### [Work to complete]
Please restate word for word the lines of the entries below from the one with "een hoge hoek" to the one with "text: 40 ->", inclusive, and leave out every picture.

### [Given data]
====================

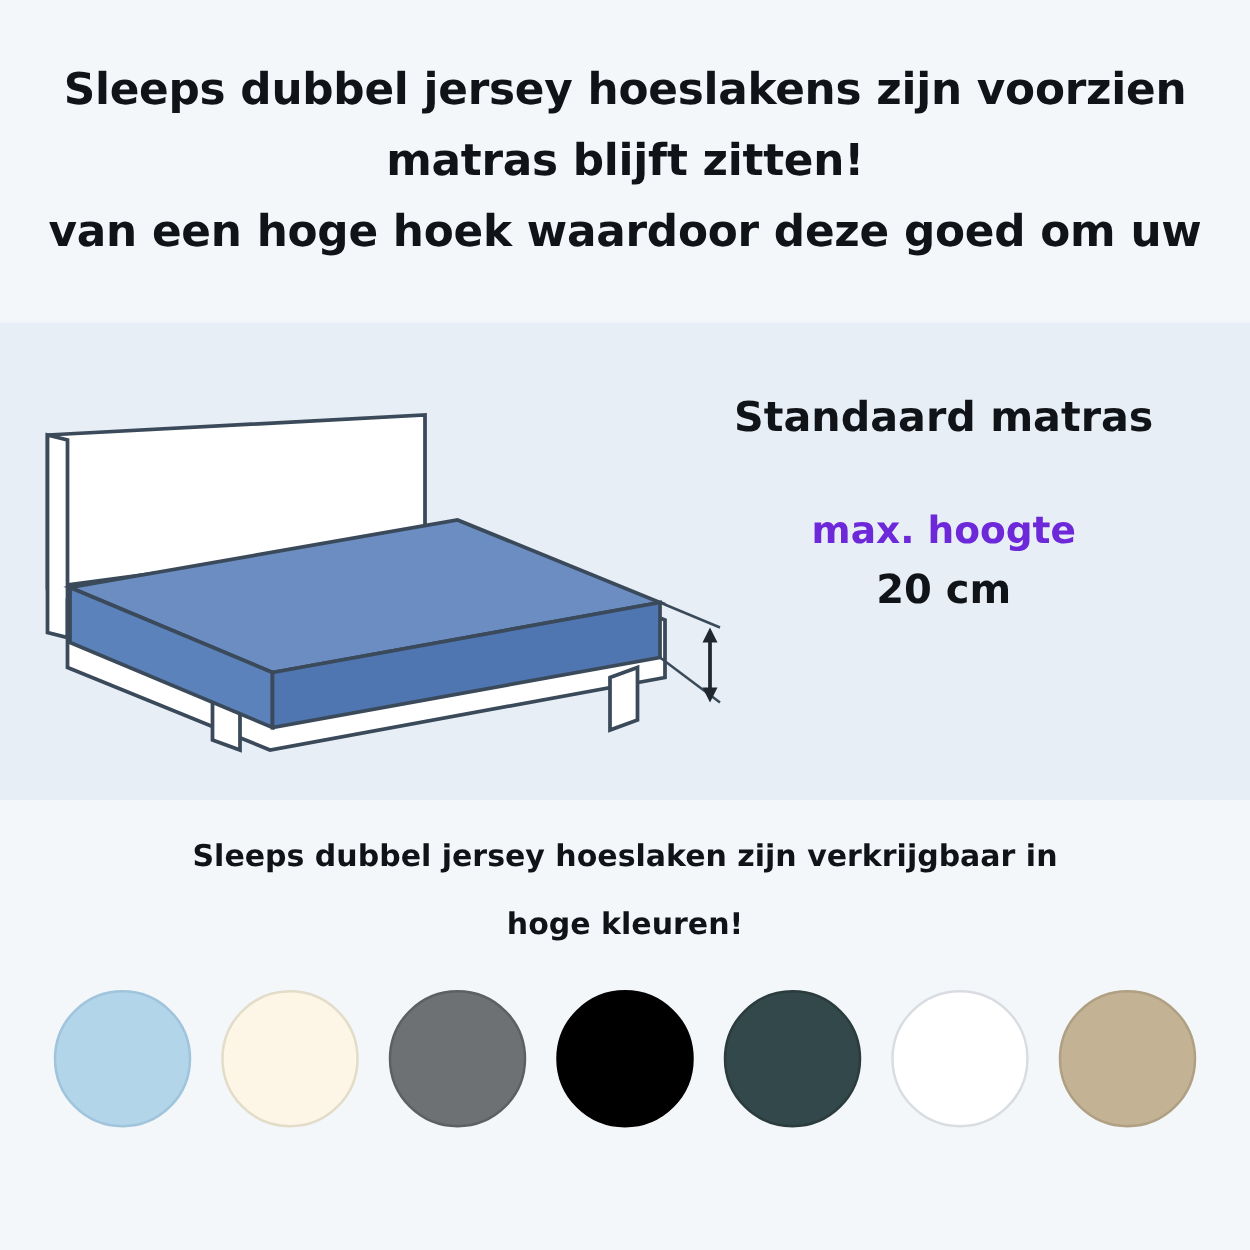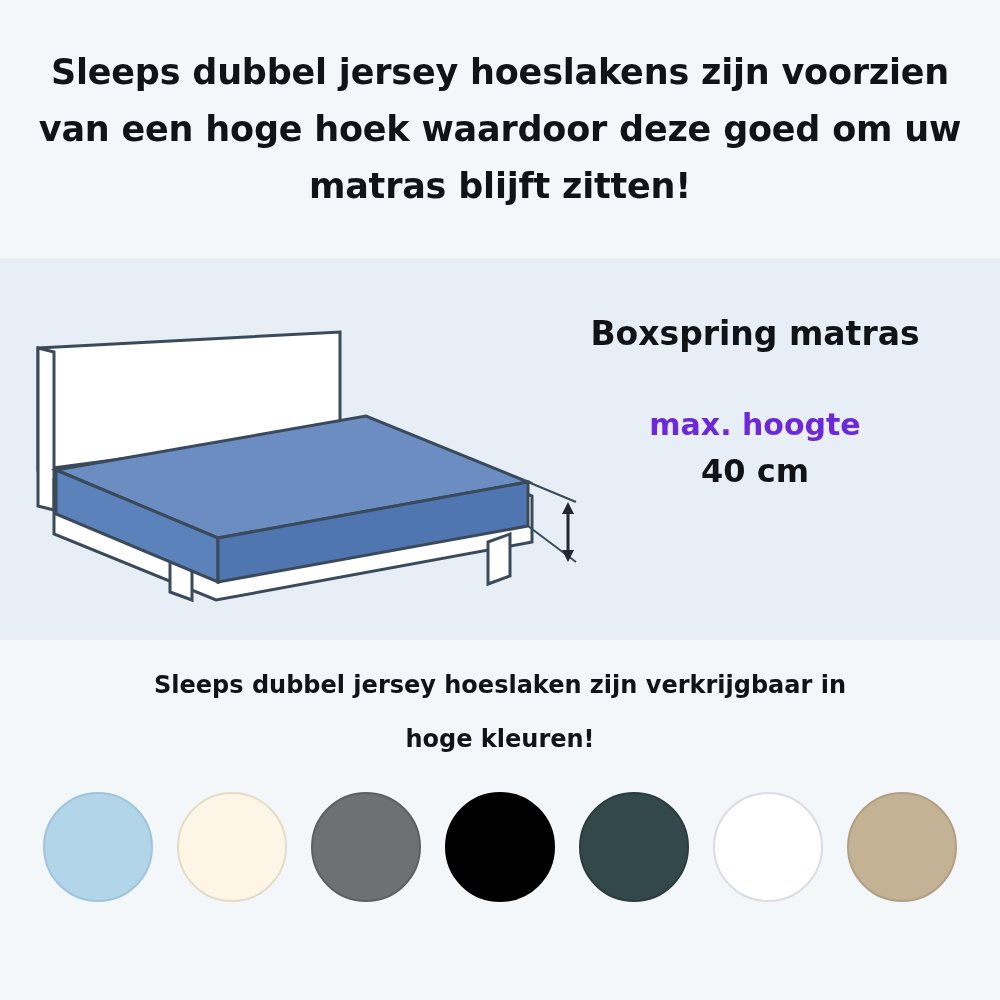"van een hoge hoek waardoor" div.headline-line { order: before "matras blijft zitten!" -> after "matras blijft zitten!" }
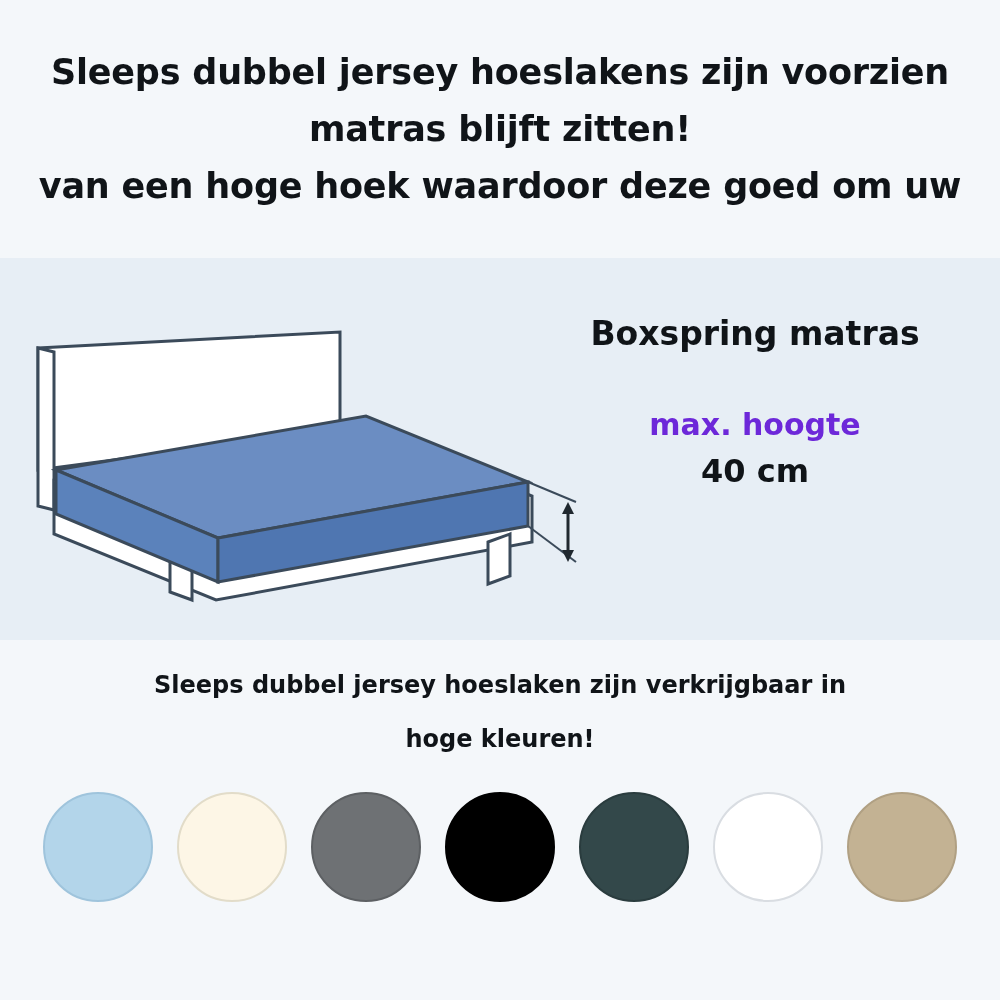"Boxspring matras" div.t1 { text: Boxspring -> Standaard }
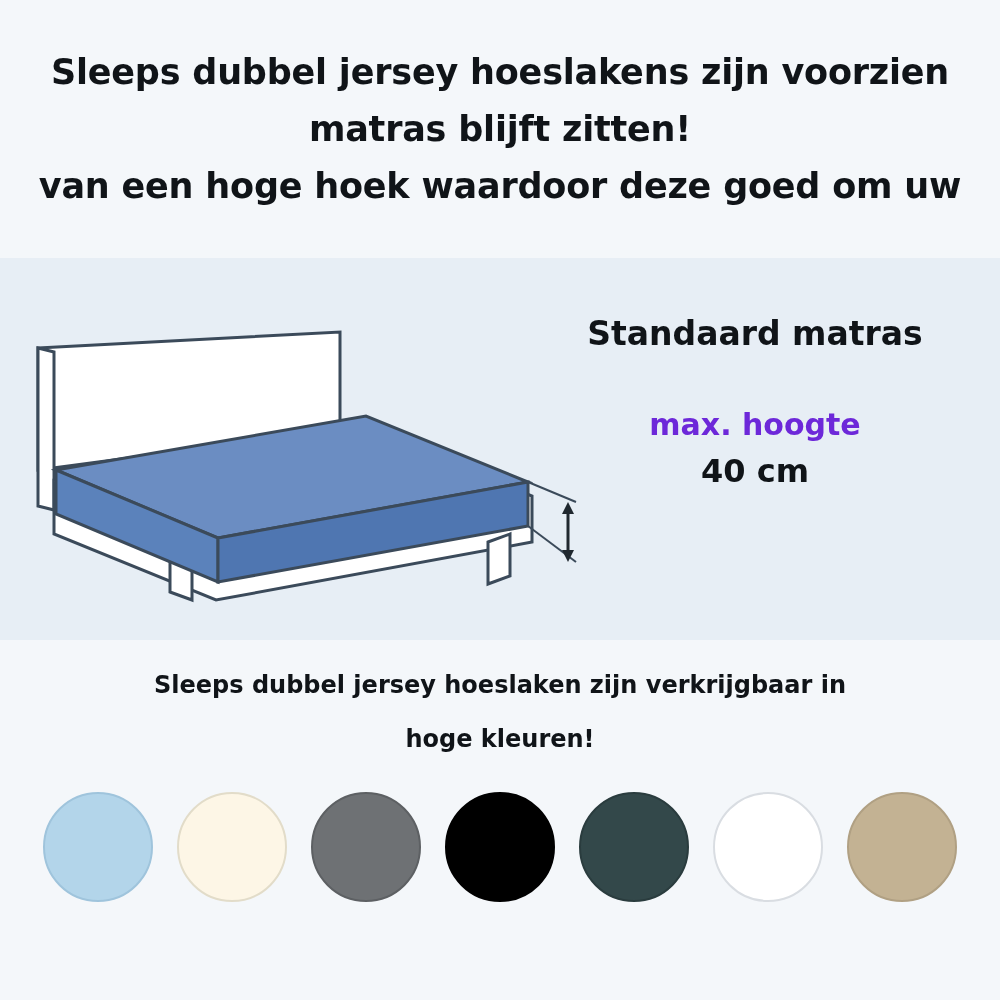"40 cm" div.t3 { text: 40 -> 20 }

====================

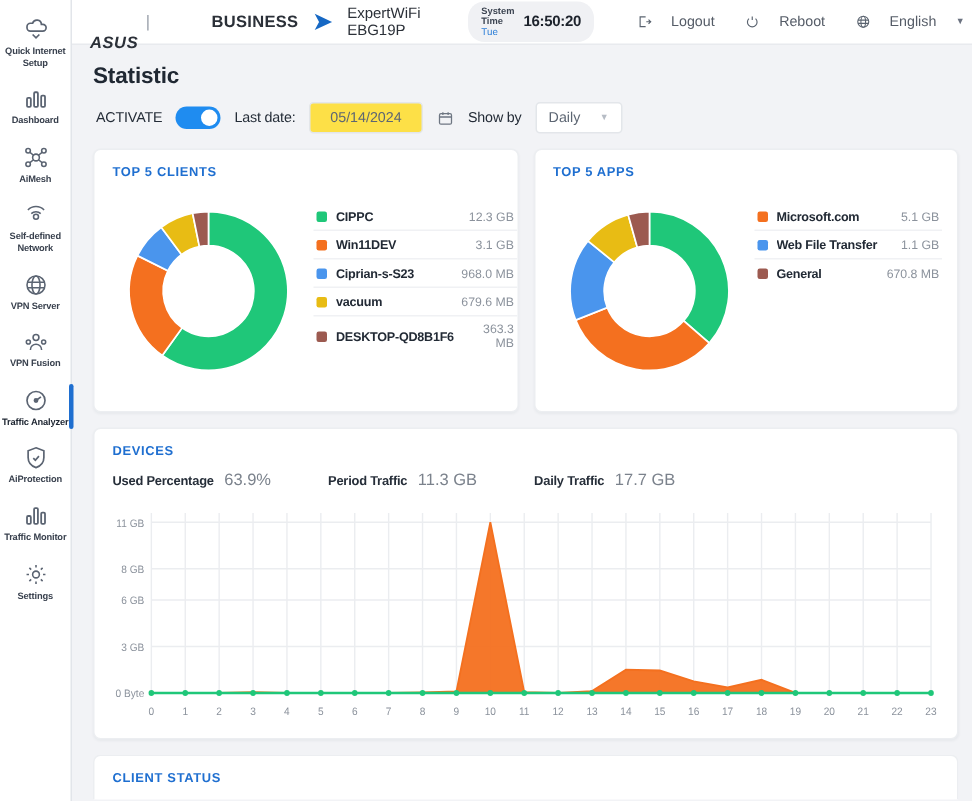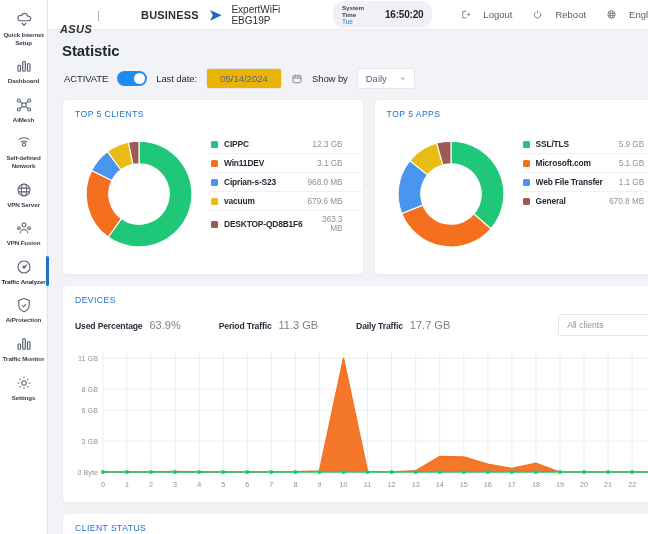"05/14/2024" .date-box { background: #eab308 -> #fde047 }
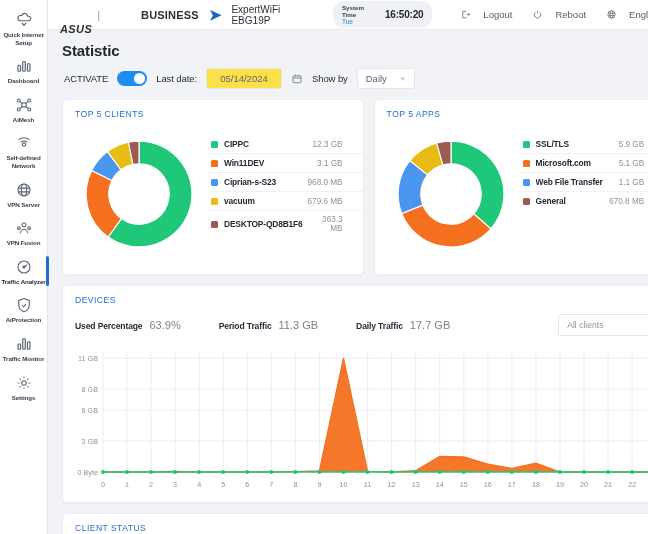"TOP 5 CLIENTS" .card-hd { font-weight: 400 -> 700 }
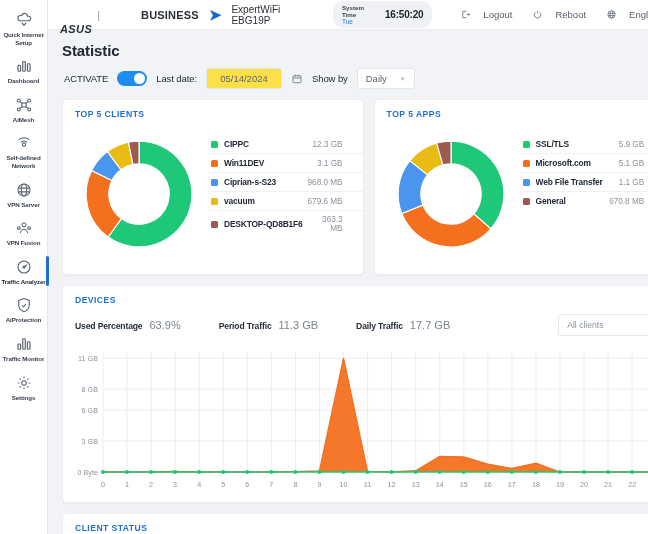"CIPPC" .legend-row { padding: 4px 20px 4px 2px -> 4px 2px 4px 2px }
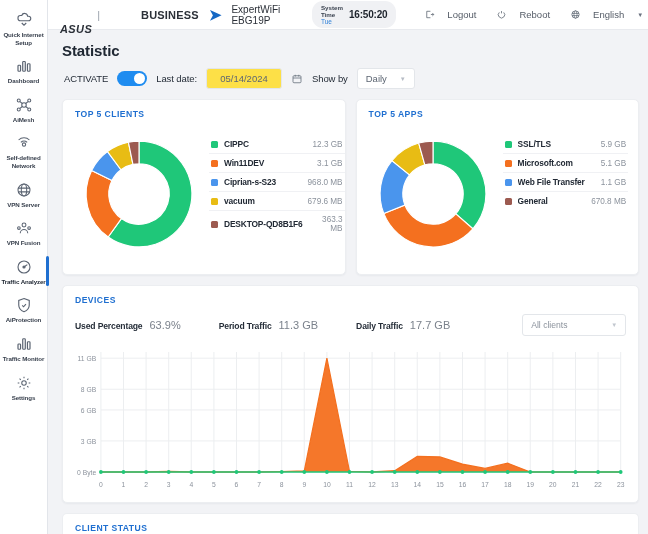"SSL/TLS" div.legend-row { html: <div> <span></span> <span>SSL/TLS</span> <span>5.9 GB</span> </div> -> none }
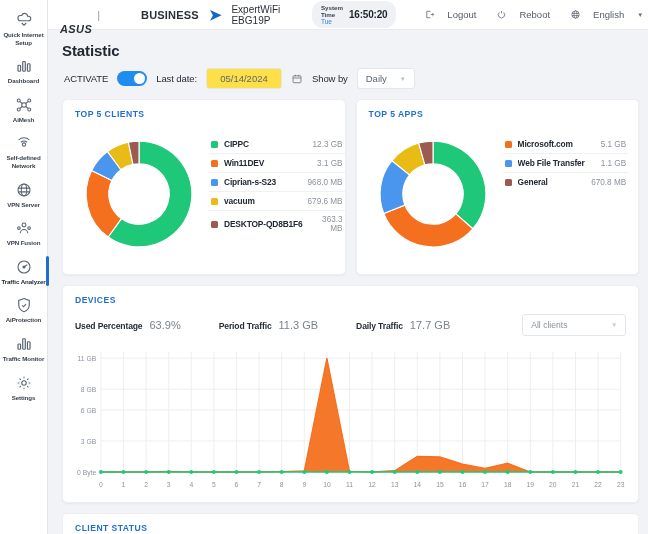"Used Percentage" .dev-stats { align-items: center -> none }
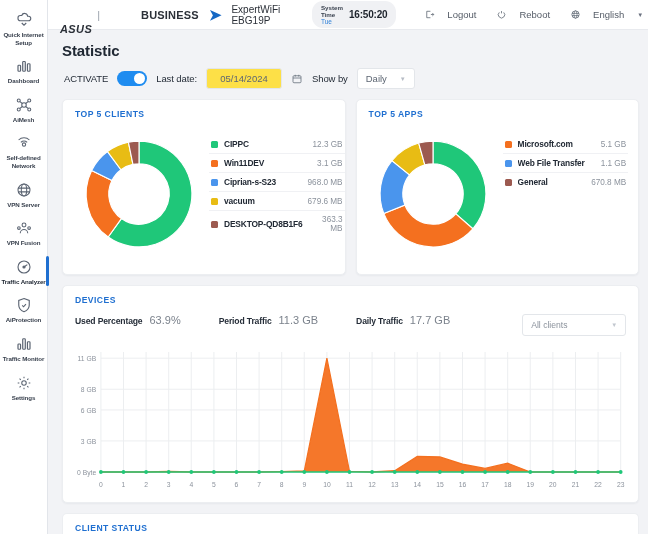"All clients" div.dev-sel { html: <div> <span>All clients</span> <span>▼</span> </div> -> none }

====================

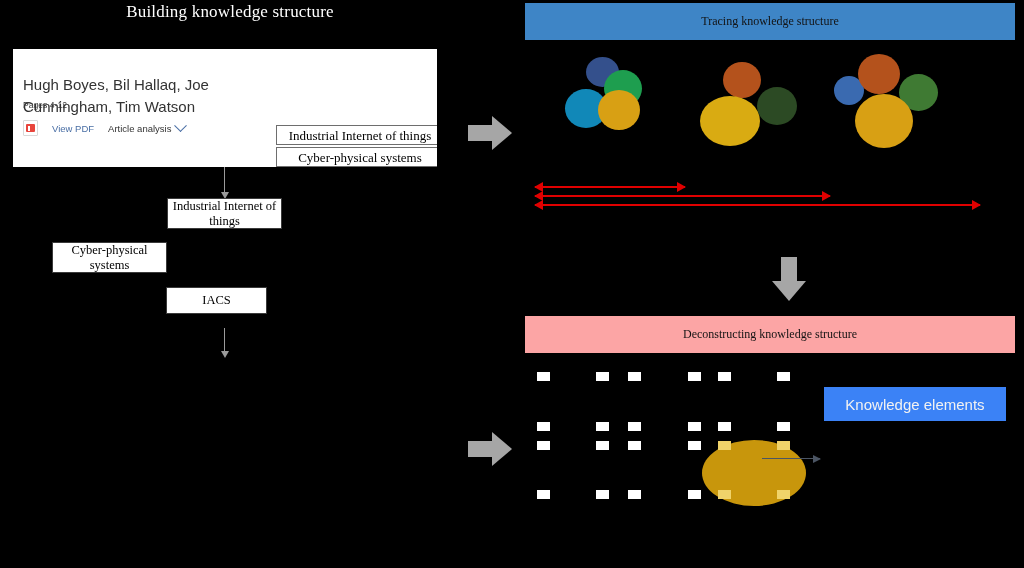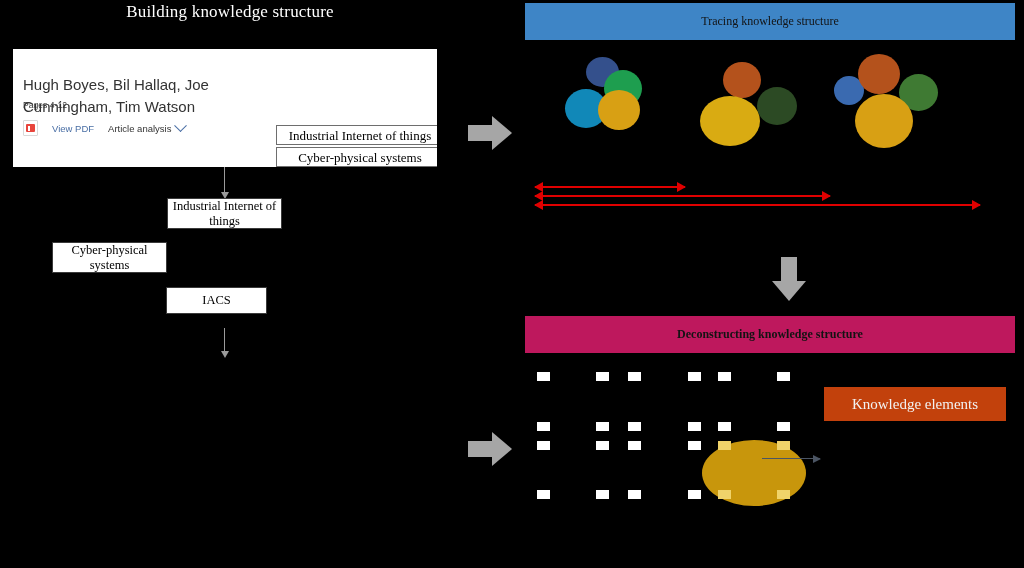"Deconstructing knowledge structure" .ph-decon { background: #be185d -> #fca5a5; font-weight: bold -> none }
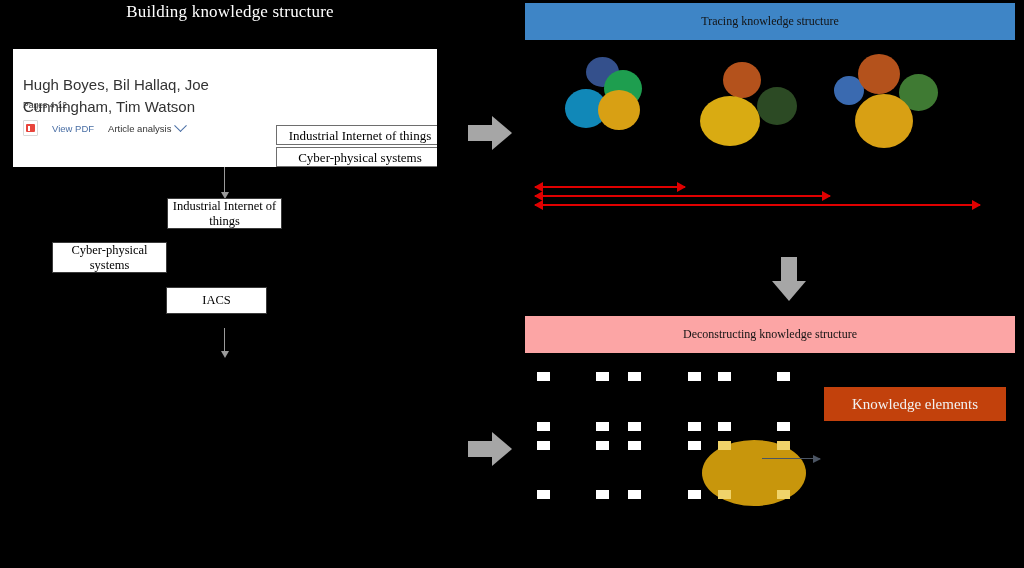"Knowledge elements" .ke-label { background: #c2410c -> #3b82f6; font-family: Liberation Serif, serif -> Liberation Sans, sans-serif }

====================

### [Problem solution]
"van een hoge hoek waardoor" div.headline-line { order: before "matras blijft zitten!" -> after "matras blijft zitten!" }
"Boxspring matras" div.t1 { text: Boxspring -> Standaard }
"40 cm" div.t3 { text: 40 -> 20 }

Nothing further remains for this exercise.